Pence and his wife, Karen, have been friends for years with Gillespie and his wife, Cathy. Karen Pence appeared at a “Women for Ed” fundraiser for Gillespie in Fairfax in September.
Pence compared Gillespie to Trump a number of times in his 24-minute address.
“Ed Gillespie is fighting for the lifeblood of southwest Virginia,” Pence said. “Like President Trump, Ed digs coal.”
Pence described Trump as a “friend to Ed Gillespie,” promising the administration would cut income taxes across the board nationally, just as Gillespie wants to cut state income taxes by 10 percent.
Trump endorsed Gillespie just over a week earlier in a nighttime tweet that seemed to catch Gillespie and White House staff by surprise. Gillespie did not retweet or even acknowledge it until reporters asked him about it the following day. Gillespie said he did not consider the president’s endorsement of a fellow Republican newsworthy.
Trump touted Gillespie again in a tweet Saturday, saying: “The Democrats in the Southwest part of Virginia have been abandoned by their Party. Republican Ed Gillespie will never let you down!”
Gillespie made no mention of it, but Pence announced it to the crowd.
The tweet drew the attention of Susan Swecker, the state’s Democratic Party chairwoman.
“Why don’t you stop tweeting and starting giving a damn about SW VA?” she tweeted in response. “Your executive order on health care puts lives on the line.”
The crowd was enthusiastic, shouting “USA! USA!” as Pence took and left the stage, but it was far smaller than the 1,200 that organizers had expected. Gillespie’s campaign put the number at about 600.
Emma Clark, a Republican activist, worked the phones earlier in the day to try to drum up more attendees. She and others said it was hard to compete with other activities on a beautiful Saturday, including football, hunting and the wedding of two local Republican leaders, which drew a number of GOP activists as guests. A tractor pull took place on the fairgrounds just as the rally kicked off.
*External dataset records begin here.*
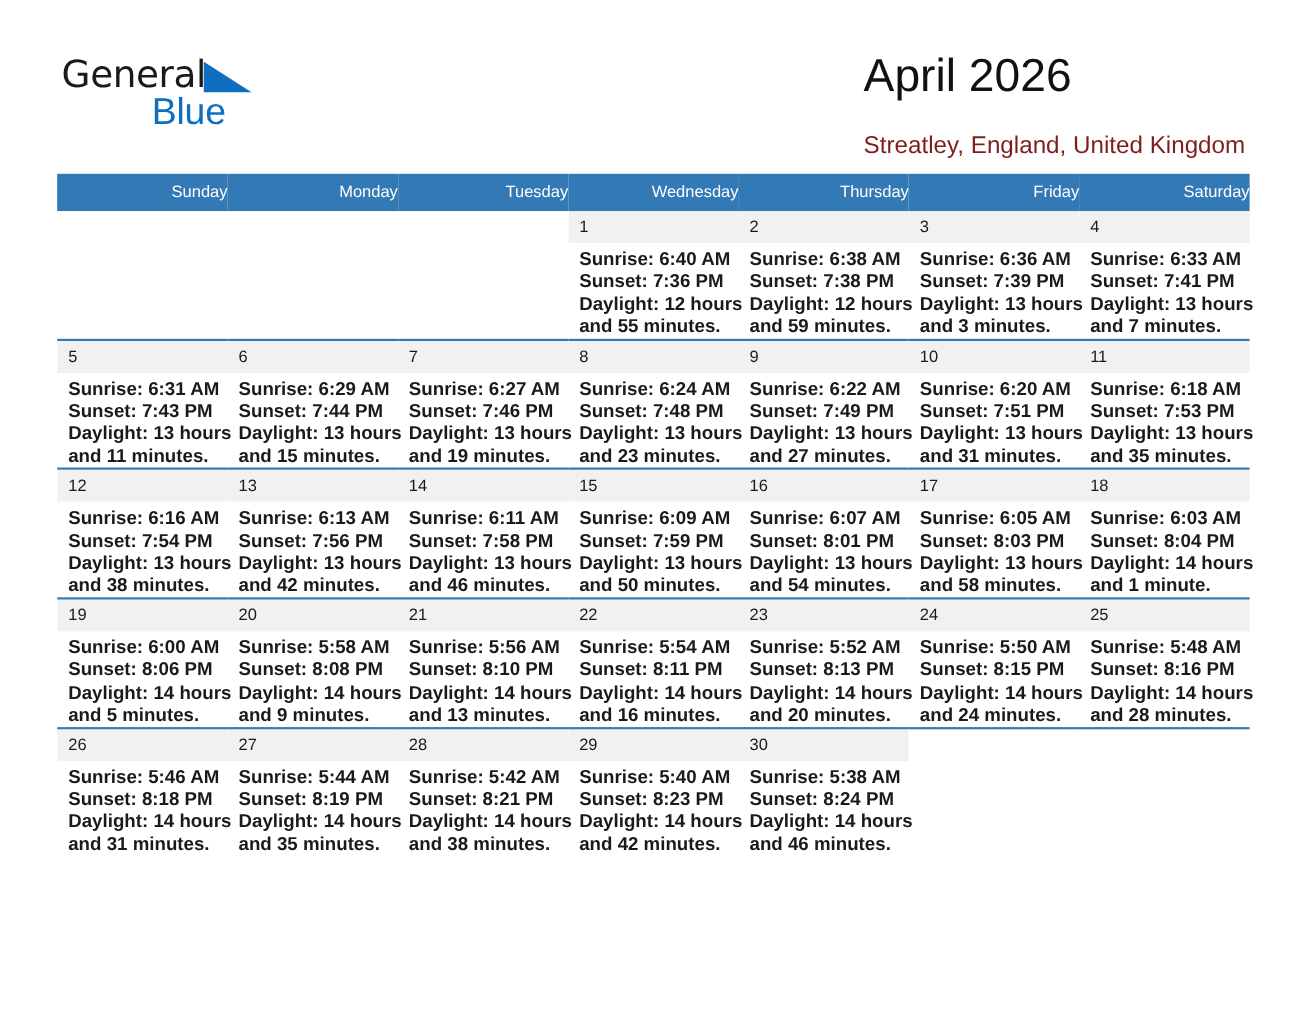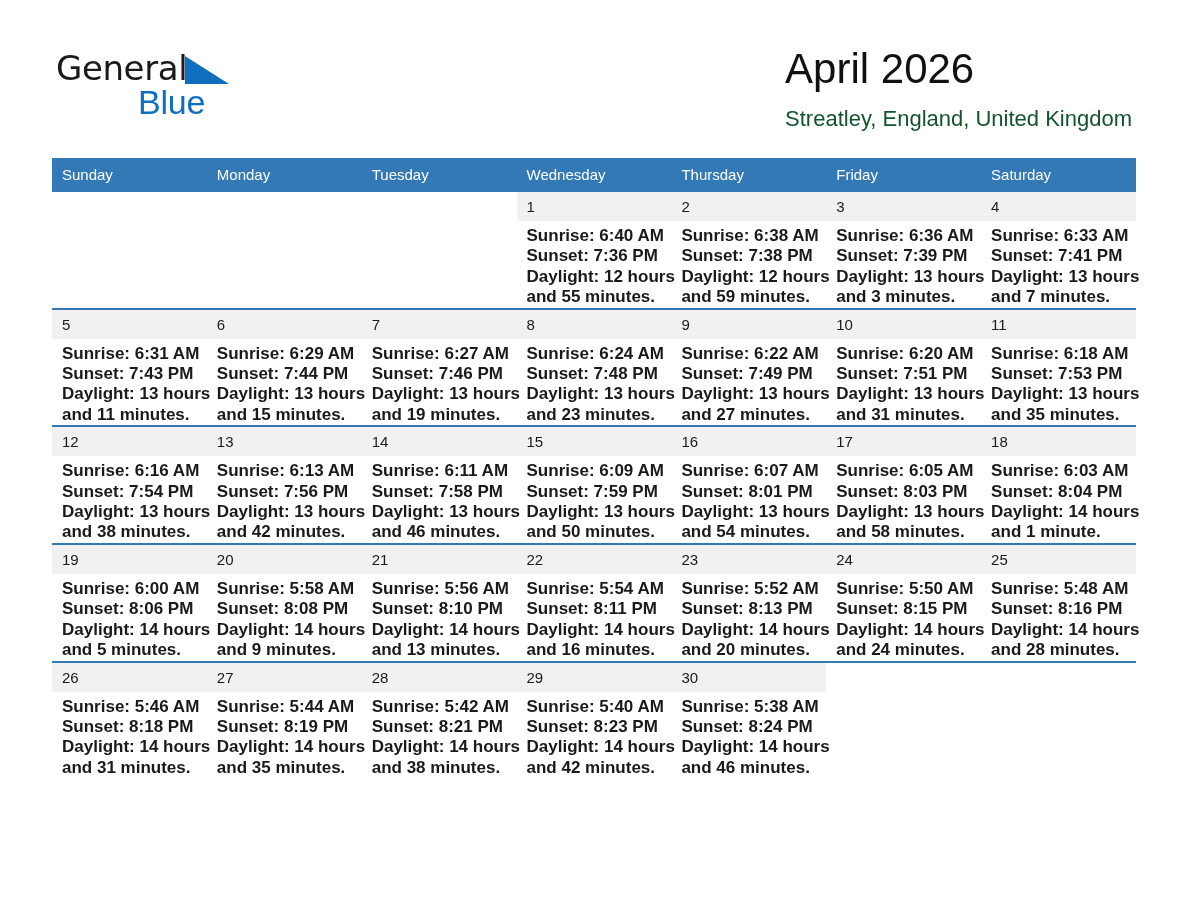--- a/index.html
+++ b/index.html
@@ -77,45 +77,45 @@
     text-align: left;
   }
   .month-title {
     font-size: 42px;
     font-weight: 400;
     color: #111111;
     line-height: 50px;
     letter-spacing: 0px;
   }
   .location {
-    margin-top: 12px;
+    margin-top: 25px;
     font-size: 22px;
     font-weight: 400;
-    color: #14532d;
+    color: #7f1d1d;
     line-height: 26px;
   }
 
   
   .cal-wrap {
     position: absolute;
     left: 52px;
     top: 158px;
     width: 1084px;
   }
   table.cal {
     width: 1084px;
     border-collapse: collapse;
     table-layout: fixed;
   }
   table.cal th {
     background: #3279B6;
     color: #ffffff;
     font-size: 15px;
     font-weight: 400;
-    text-align: left;
+    text-align: right;
     padding: 6px 0 7px 10px;
     height: 21px;
     line-height: 21px;
     border: none;
   }
   table.cal td {
     vertical-align: top;
     padding: 0;
     border: none;
     border-top: 2px solid #3279B6;

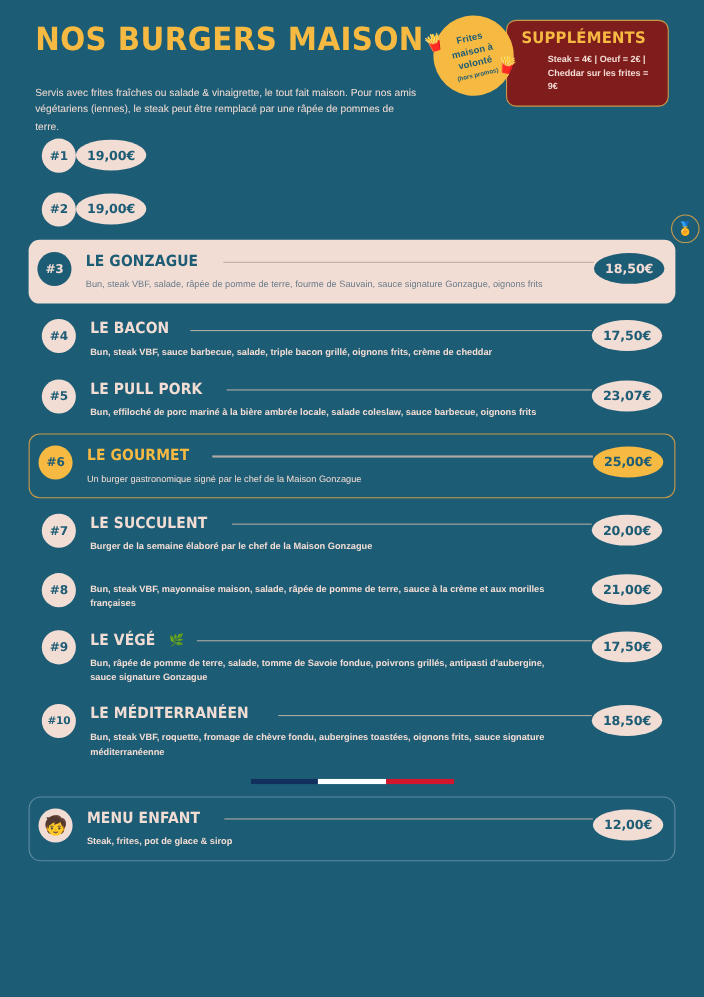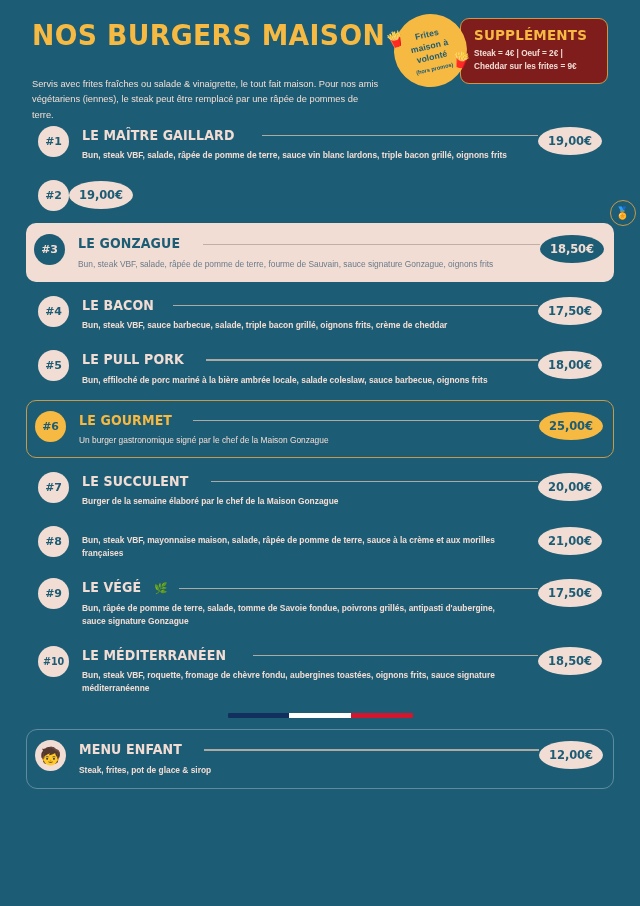--- a/index.html
+++ b/index.html
@@ -121,20 +121,21 @@
     transform-origin: left center;
     white-space: nowrap;
     text-transform: uppercase;
   }
   .supp-lines {
     margin-top: 5px;
     font-size: 8.2px;
     line-height: 1.55;
     color: #f2ddd4;
     font-weight: bold;
+    margin-left: 24px;
   }
 
   
   .menu-list { margin-top: 8px; }
 
   .menu-item {
     position: relative;
     display: flex;
     align-items: flex-start;
     padding: 7px 6px 7px 6px;
@@ -315,27 +316,20 @@
           <div>Steak = 4€ | Oeuf = 2€ |</div>
           <div>Cheddar sur les frites = 9€</div>
         </div>
       </div>
     </div>
   </div>
 
   <div class="menu-list" id="menu-list">
       <div class="menu-item">
         <div class="num-badge">#1</div>
-        <div class="item-body">
-          <div class="title-row">
-            <span class="item-title">LE MAÎTRE GAILLARD</span>
-            <span class="rule"></span>
-          </div>
-          <div class="item-desc">Bun, steak VBF, salade, râpée de pomme de terre, sauce vin blanc lardons, triple bacon grillé, oignons frits</div>
-        </div>
         <div class="price-pill">19,00€</div>
       </div>
       <div class="menu-item">
         <div class="num-badge">#2</div>
         <div class="price-pill">19,00€</div>
       </div>
       <div class="menu-item highlight">
         <div class="medal-badge">🏅</div>
         <div class="num-badge teal">#3</div>
         <div class="item-body">
@@ -360,21 +354,21 @@
       </div>
       <div class="menu-item">
         <div class="num-badge">#5</div>
         <div class="item-body">
           <div class="title-row">
             <span class="item-title">LE PULL PORK</span>
             <span class="rule"></span>
           </div>
           <div class="item-desc">Bun, effiloché de porc mariné à la bière ambrée locale, salade coleslaw, sauce barbecue, oignons frits</div>
         </div>
-        <div class="price-pill">18,00€</div>
+        <div class="price-pill">23,07€</div>
       </div>
       <div class="menu-item outlined">
         <div class="num-badge gold">#6</div>
         <div class="item-body">
           <div class="title-row">
             <span class="item-title">LE GOURMET</span>
             <span class="rule"></span>
           </div>
           <div class="item-desc">Un burger gastronomique signé par le chef de la Maison Gonzague</div>
         </div>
“That doesn’t mean they’re not going to come out to vote,” said Augustus Chafin, 23, son of state Sen. A. Benton Chafin Jr. (R-Russell).
The crowd greeted Gillespie warmly and let out its biggest cheer when he mentioned Trump by name, something the candidate normally avoids doing in a purple state that went for Hillary Clinton by five points.
“I want to thank [Pence] and want to thank President Trump for repealing the Clean Power Plan here,” Gillespie said to cheers.
Some rally attendees said they wished the understated Gillespie would adopt Trump’s swaggering style. He nearly lost the June 13 primary to Prince William County Supervisor Corey A. Stewart (R-At Large), a Trump acolyte who derided him as “Establishment Ed.”
“He’s too polite,” said Clark, 79.
But Wayne Stevens, a machinist and cattle farmer sporting overalls and a cowboy hat, was all in for Gillespie. “I think he’s more for the working man [than Northam],” Stevens said.